At the other end of the spectrum, a flattening yield curve occurs when short-term rates are increasing faster than long-term rates, suggesting a slowing economy while investors re-trench and opt for the relative safety of longer-dated Treasuries as riskier assets face potential losses.

At last look the spread between the 2-year yield and 10-year yield was down around 92 basis points, and at its flattest level since late 2007.

So what is the yield curve telling us right now?

“Let’s talk about the US yield curve, if we were living in a normal world, that would be a massive signal of recession, it’s so flat, and at rates so low, that the only conclusion you could normally devise from the yield curve is that we are on the cusp of a major recession,” Allianz’s Chief Economic Advisor Mohamed El-Erian reporters at a roundtable discussion on Monday.

However, these are not normal times.

“If you guys at Business Insider were to simply have a chart of the differential between the German 10-year and the US 10-year, you would find it incredibly stable. Range bound 150 to 185 basis points,” El-Erian said. “Even though the countries are going different directions, even the policies are going in different directions. You have an incredibly stable relationship. Why? Because people arbitrage that relationship over time.”

According to El-Erian, what’s pulling down the yield curve “has less to do with the US and has more to do with Europe. And in Europe, what’s pulling up the curve is two […] things. Is an ECB that’s going to get even more dovish and an economic outlook that is sluggish at best.”

El-Erian gave the US economy a “B+” right now saying that while growth isn’t living up to its full potential of say 3%, its still pretty good at about 2% to 2.5%.
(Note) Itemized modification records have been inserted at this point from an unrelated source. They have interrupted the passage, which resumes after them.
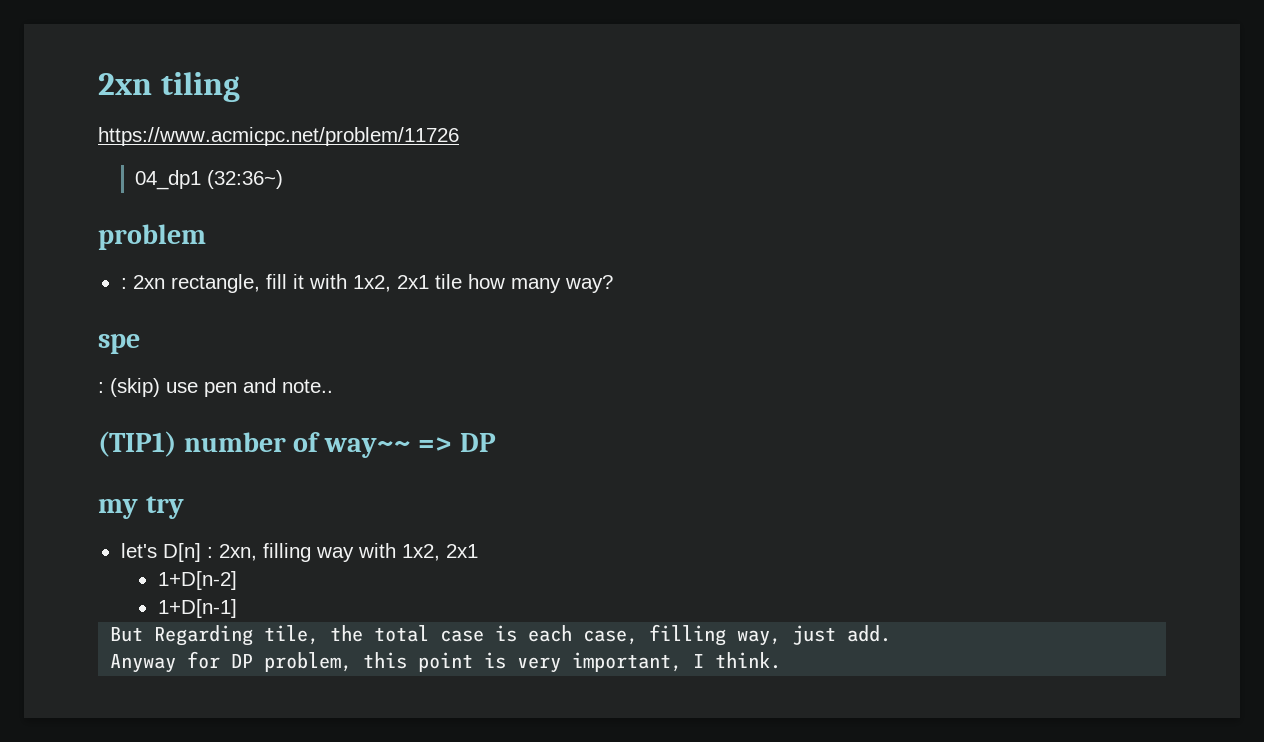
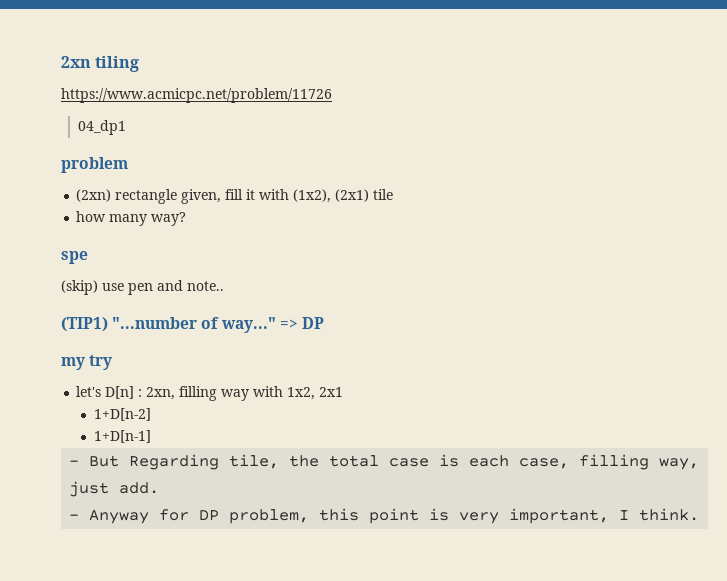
[207,170,284,189] (32:36~) -> (127, 127) none
[120,274,260,293] : 2xn rectangle, -> [76,189,222,204] (2xn) rectangle given,
[352,275,429,292] 1x2, 2x1 -> [293,189,370,203] (1x2), (2x1)
(462, 281) none -> (394, 194) //
[98,382,104,393] : -> (88, 257) none
[183,432,411,458] number of way~~ -> [112,317,276,333] "...number of way..."
(237, 608) none -> [69,460,80,466] -
(892, 633) none -> [69,514,80,520] -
On the other hand, Europe still has some work to do. The European Central Bank introduced negative interest rates in June 2014 in an effort to jump start its stagnant economy. But so far eurozone growth remains tepid and inflation is still non-existent.

“So my hope is for what is called a ‘Sputnik moment’ – it’s a collective natural realisation that if we don’t do something now, something really bad is going to happen,” El-Erian said.